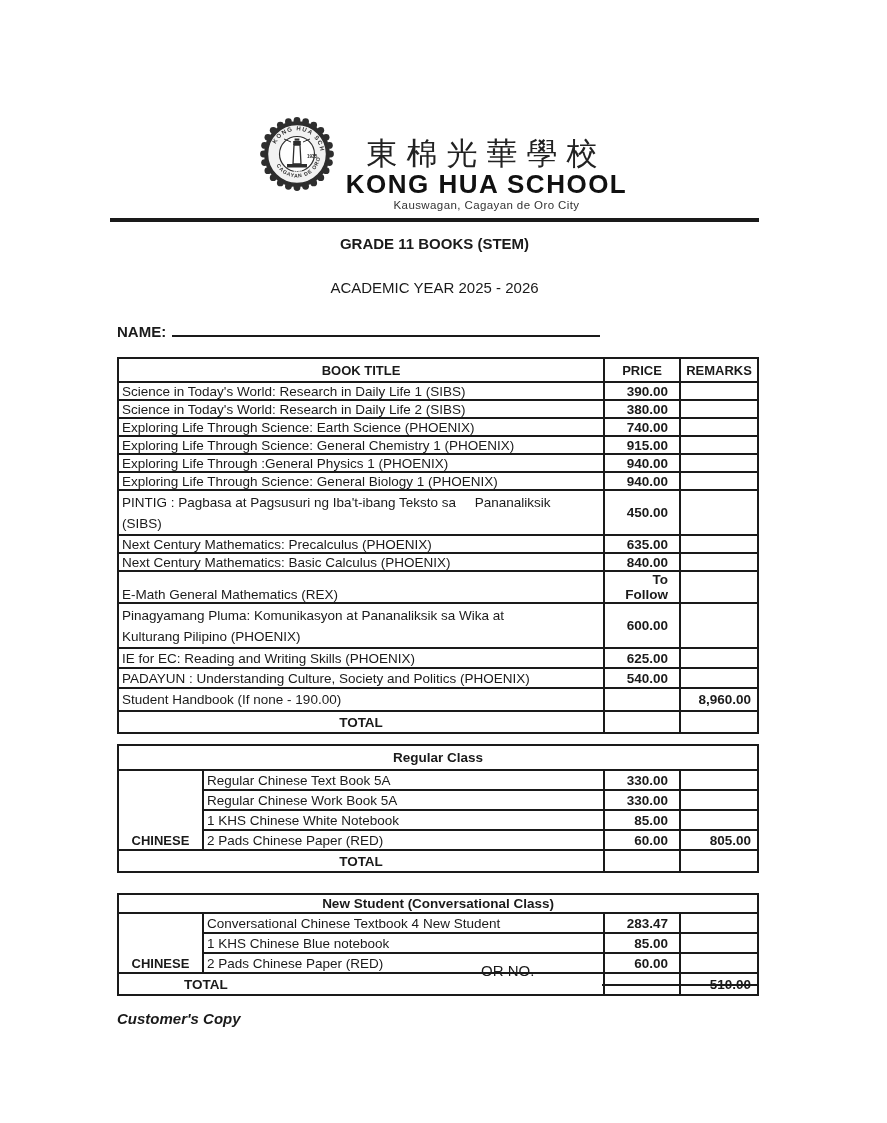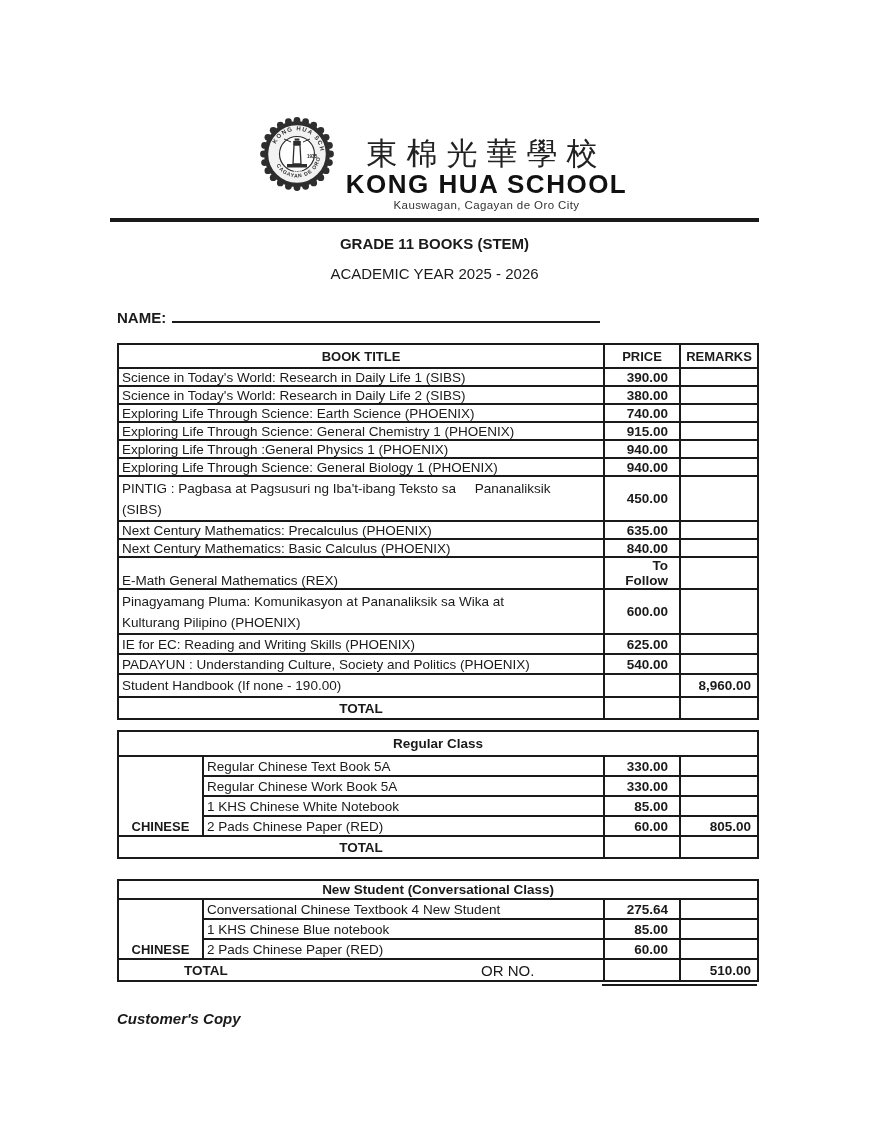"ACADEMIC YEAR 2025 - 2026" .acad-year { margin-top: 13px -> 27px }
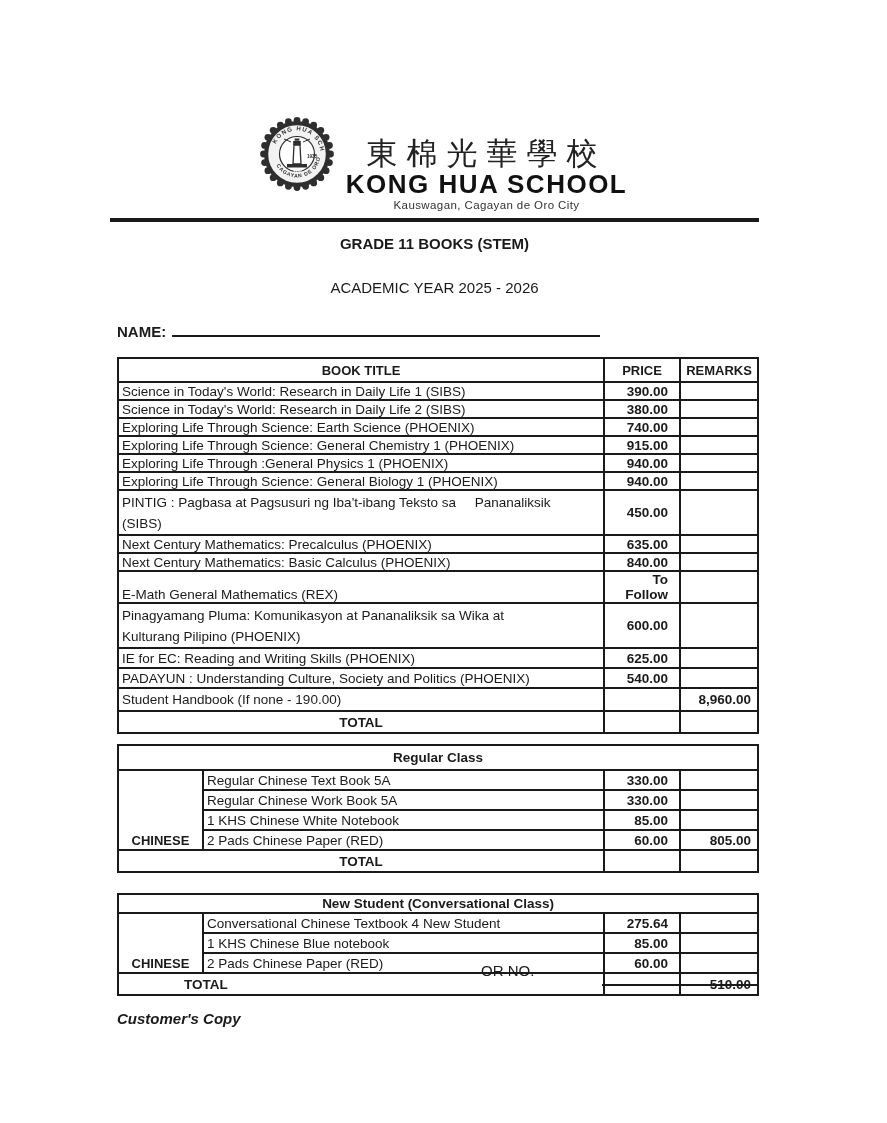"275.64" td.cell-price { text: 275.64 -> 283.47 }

· · · · · · ·

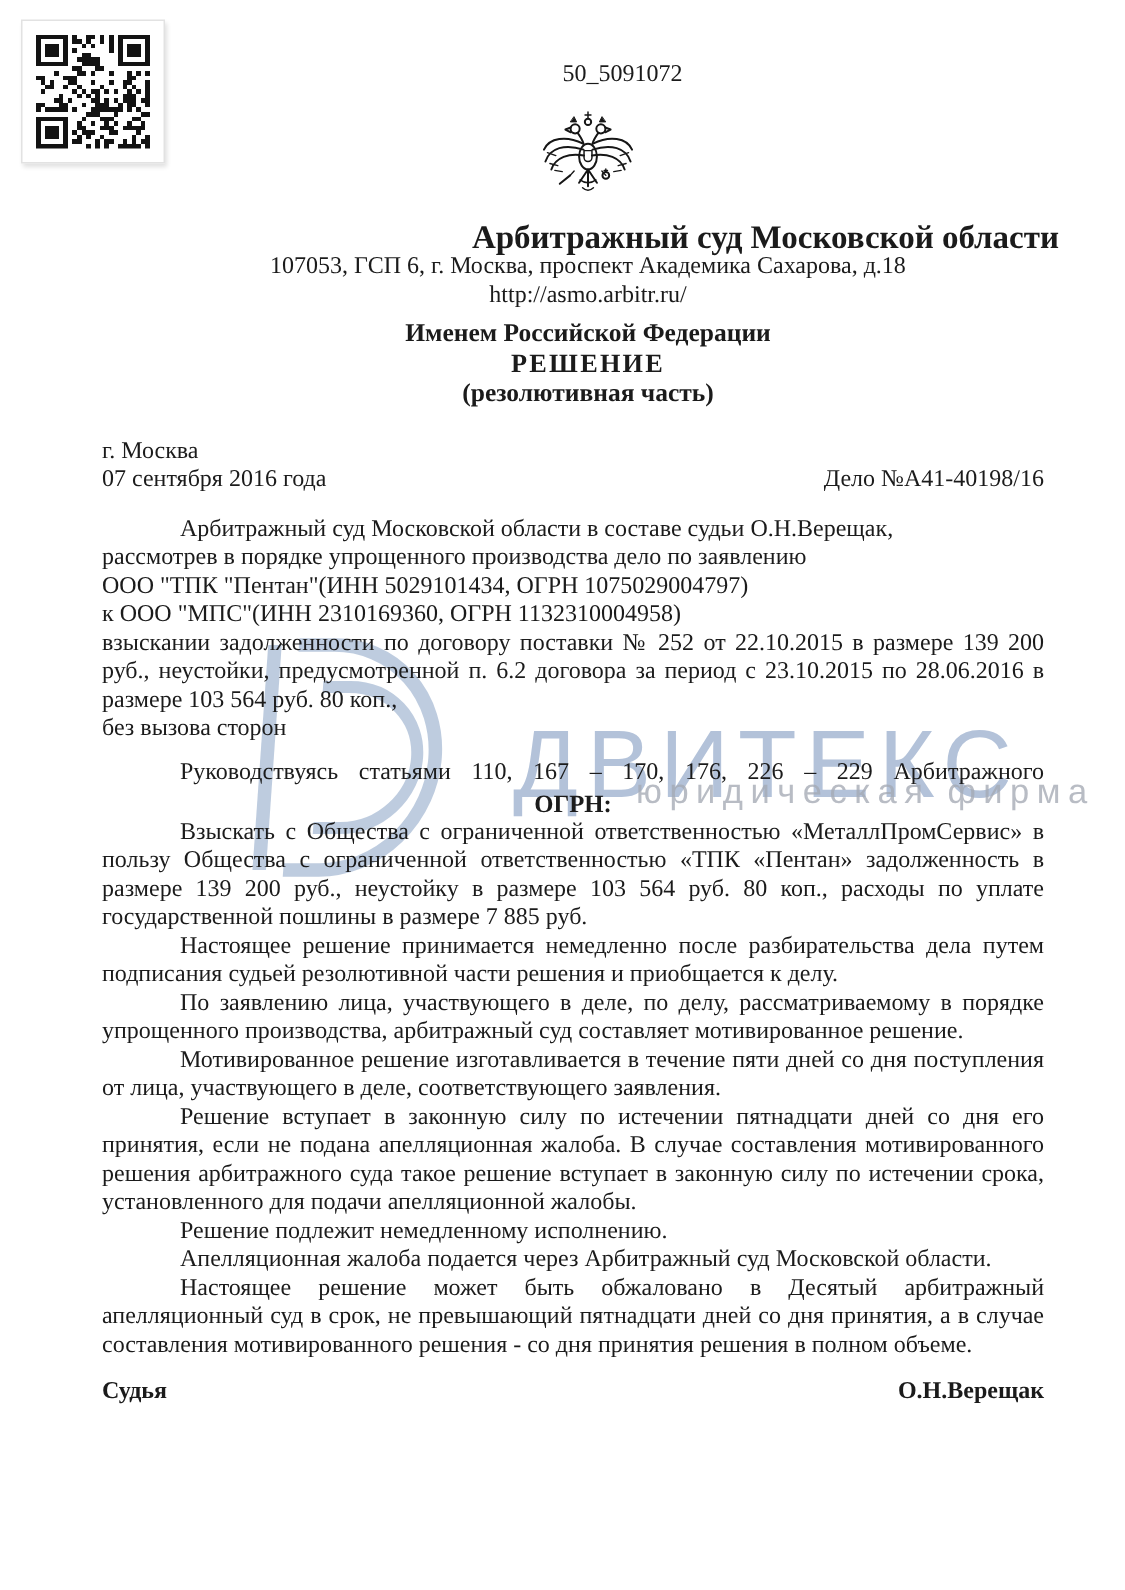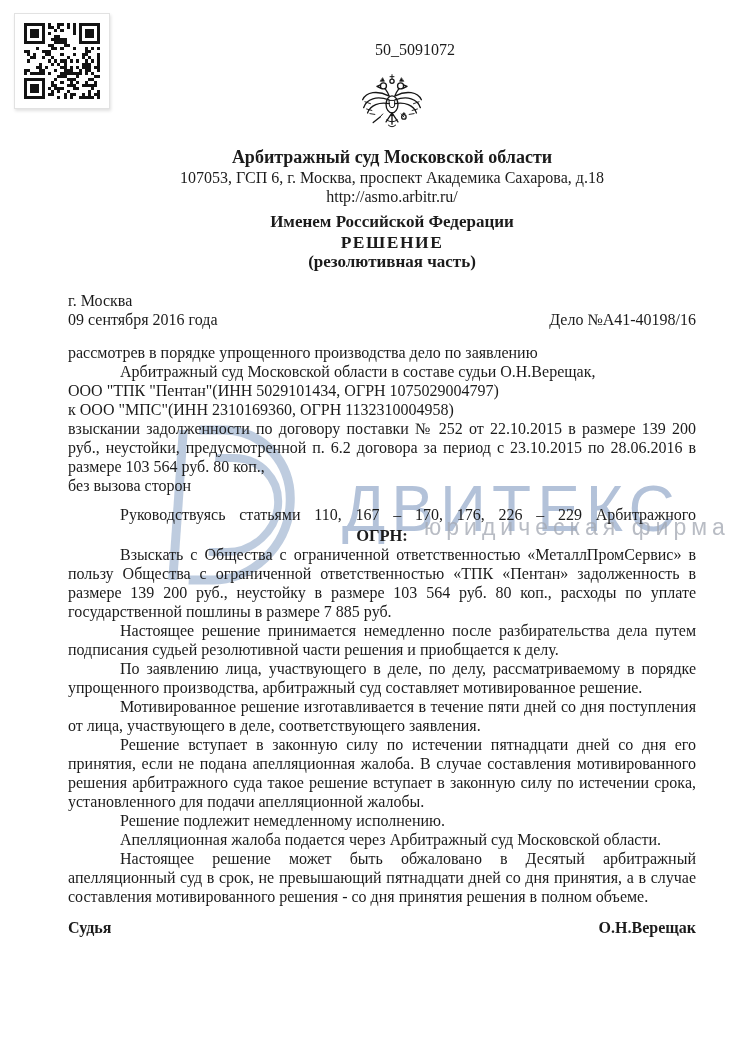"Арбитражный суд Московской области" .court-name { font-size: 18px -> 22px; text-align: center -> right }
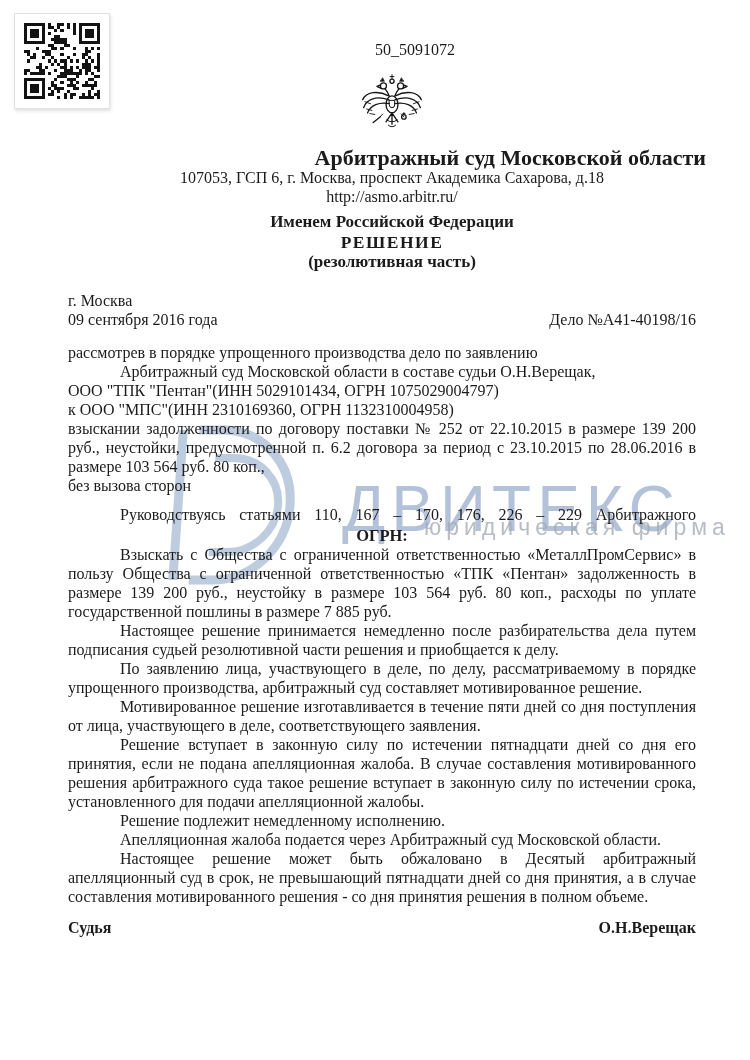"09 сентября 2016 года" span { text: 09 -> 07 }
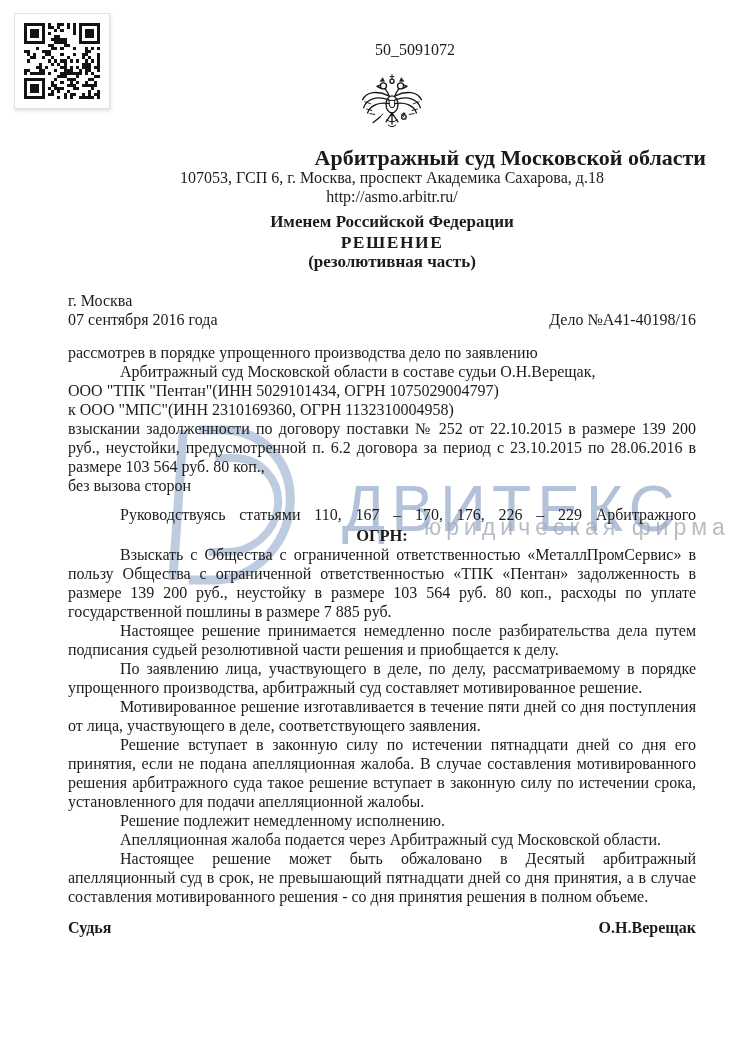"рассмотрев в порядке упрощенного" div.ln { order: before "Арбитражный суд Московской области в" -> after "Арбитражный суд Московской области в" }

· · · · · · ·

## [Task directions]
Return only the part above that opens with the line containing "margin-top: 13px ->" and closes with the line containing "text: 275.64 ->", exactly and with both ends, skipping the pictures.

## [Result for this task]
"ACADEMIC YEAR 2025 - 2026" .acad-year { margin-top: 13px -> 27px }
"275.64" td.cell-price { text: 275.64 -> 283.47 }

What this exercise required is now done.